Exercise details
In the records that follow, find each line with the word "wallets" and copy it.

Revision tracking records
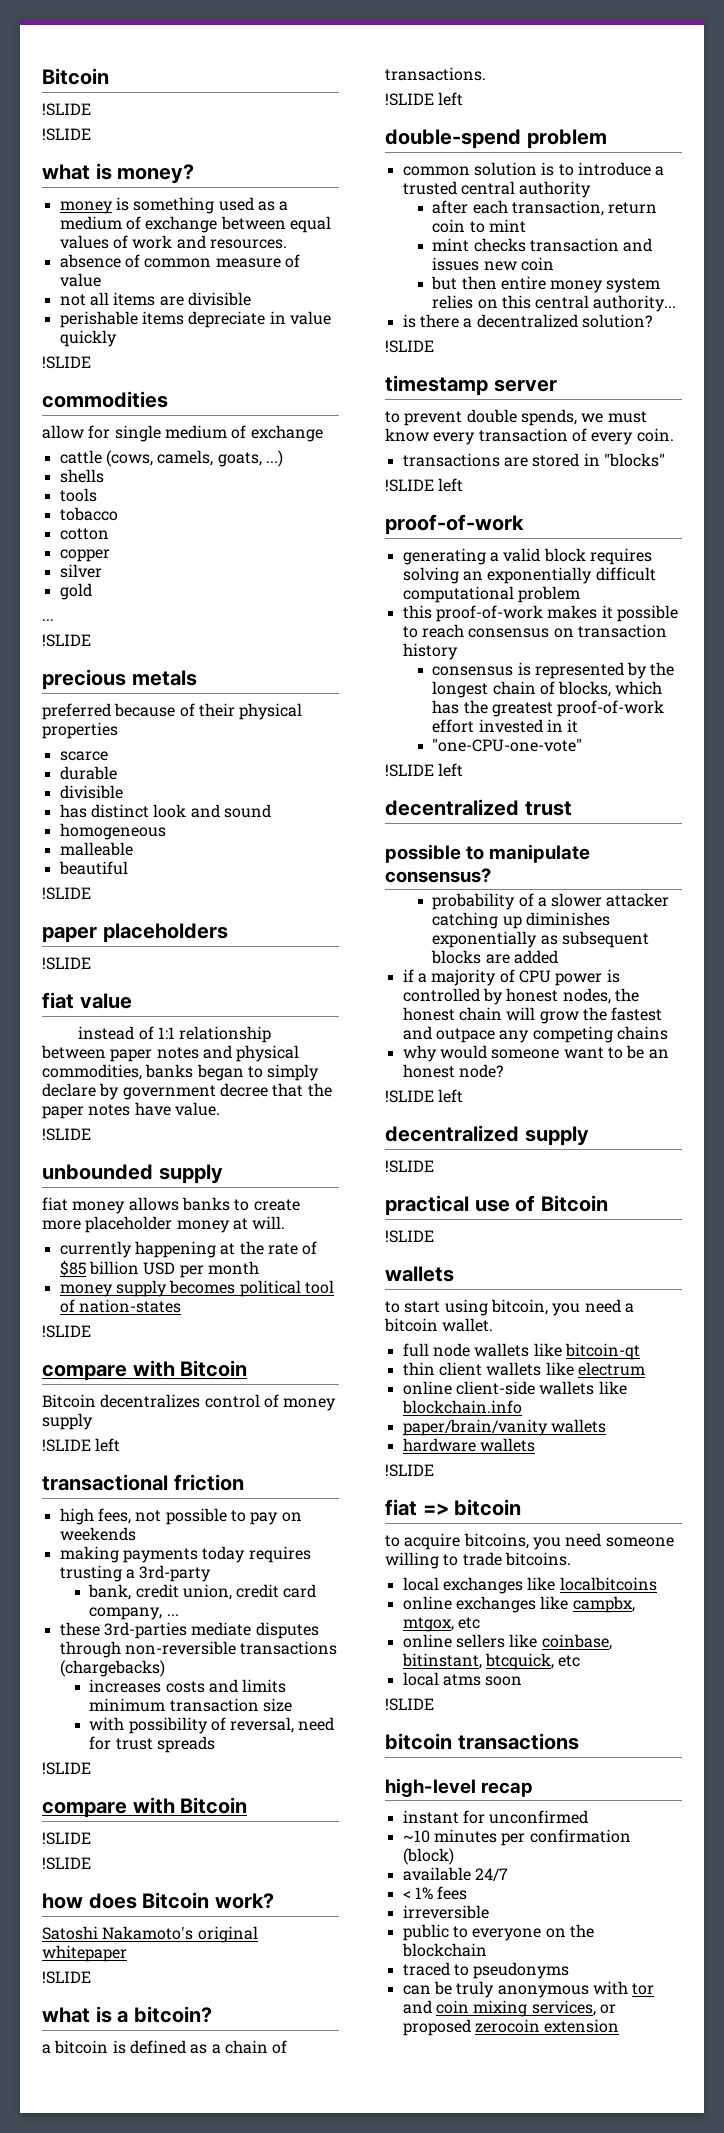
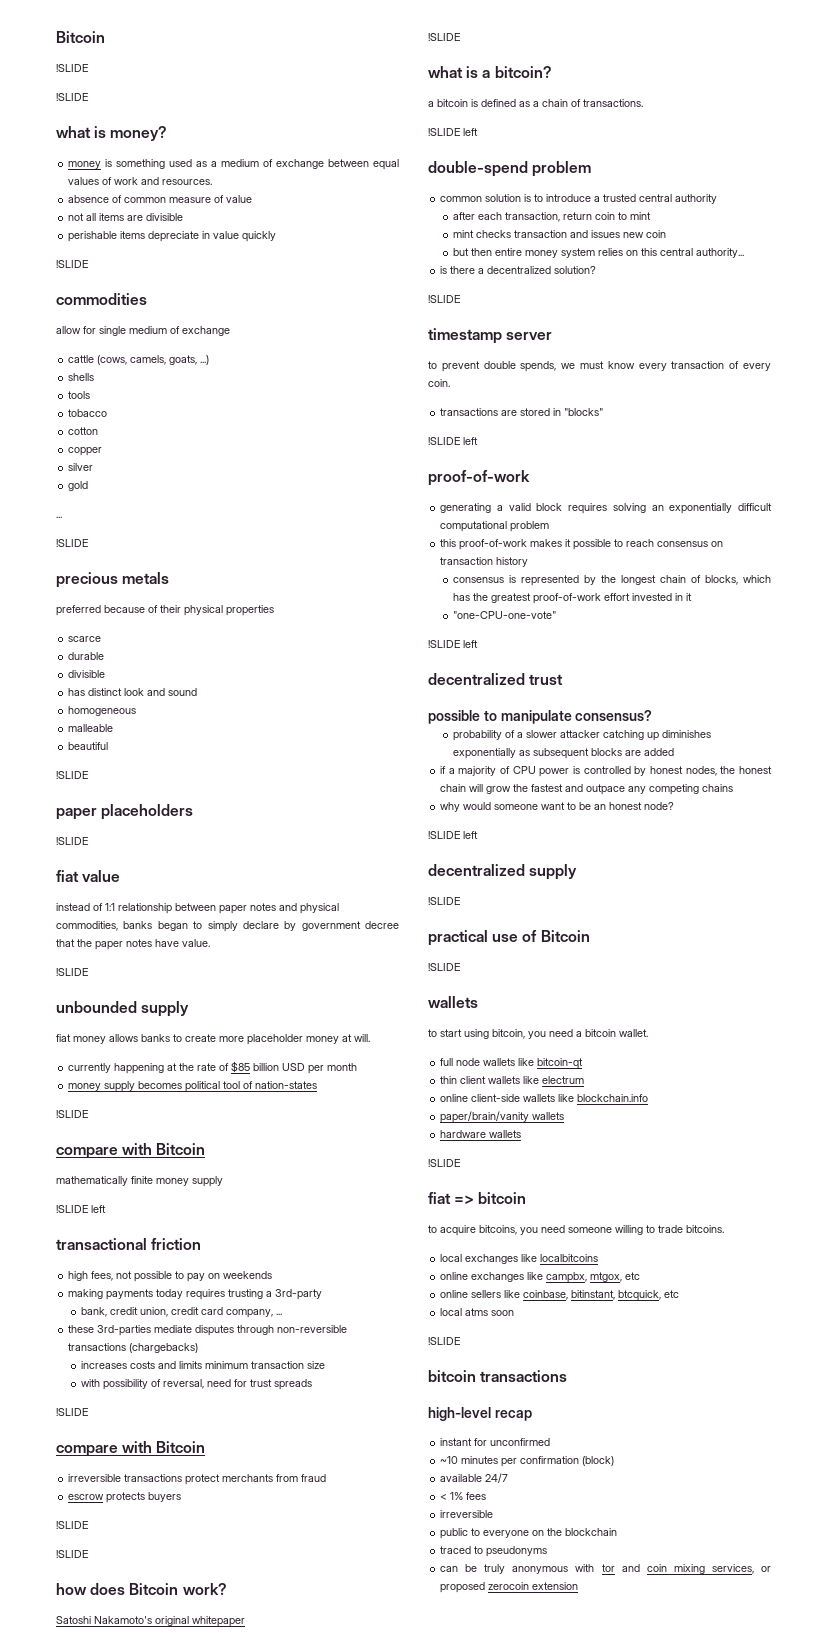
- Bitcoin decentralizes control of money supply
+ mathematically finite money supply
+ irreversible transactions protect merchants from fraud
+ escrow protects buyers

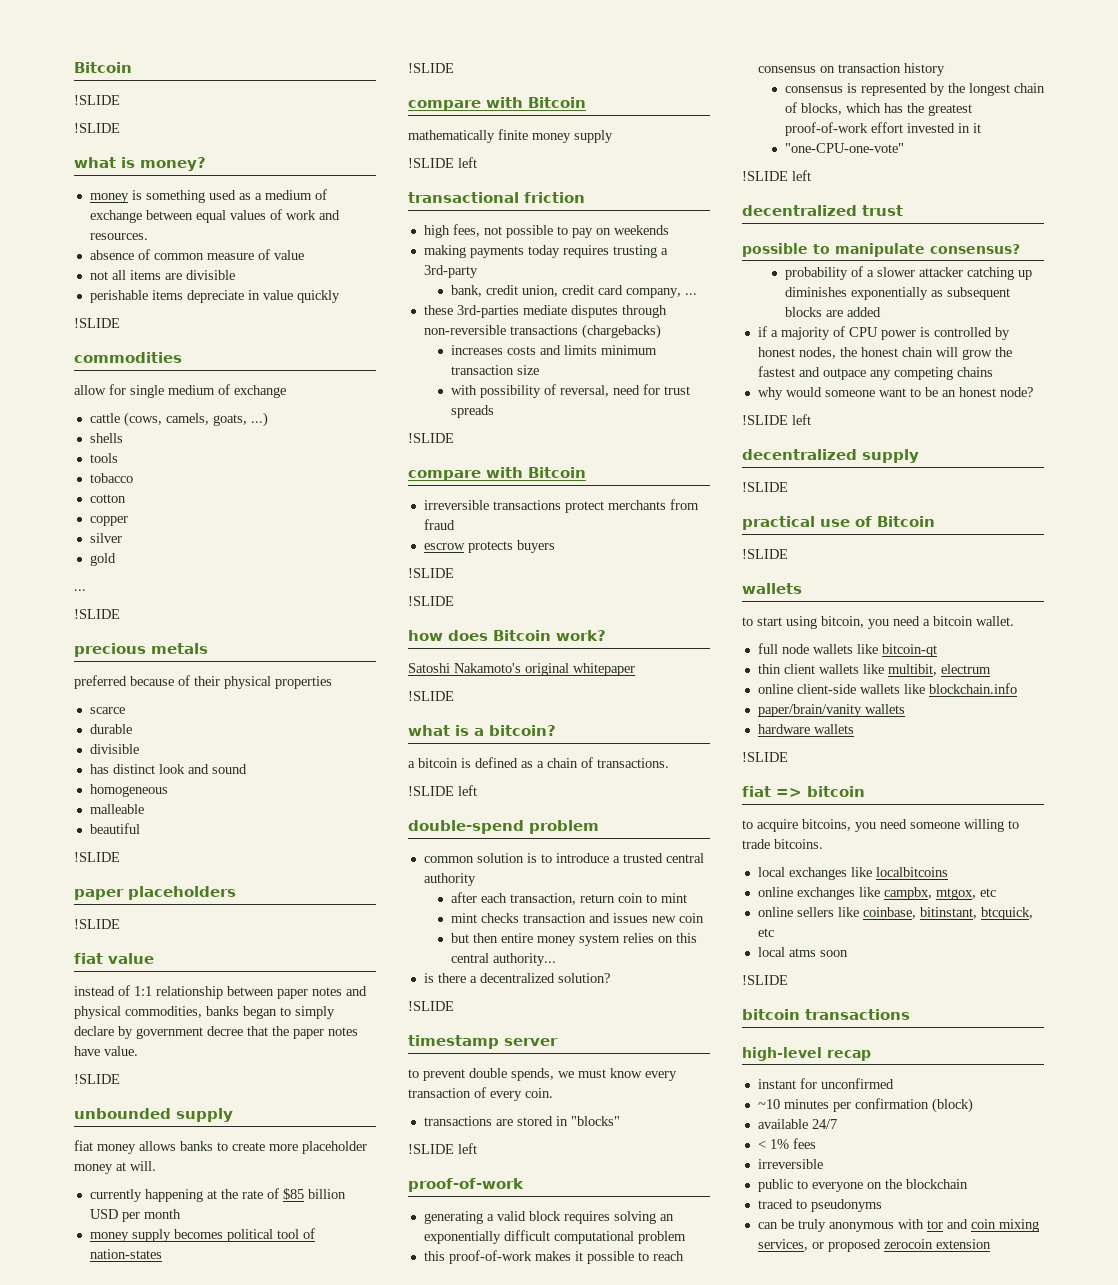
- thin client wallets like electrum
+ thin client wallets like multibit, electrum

Answer to the problem
- thin client wallets like electrum
+ thin client wallets like multibit, electrum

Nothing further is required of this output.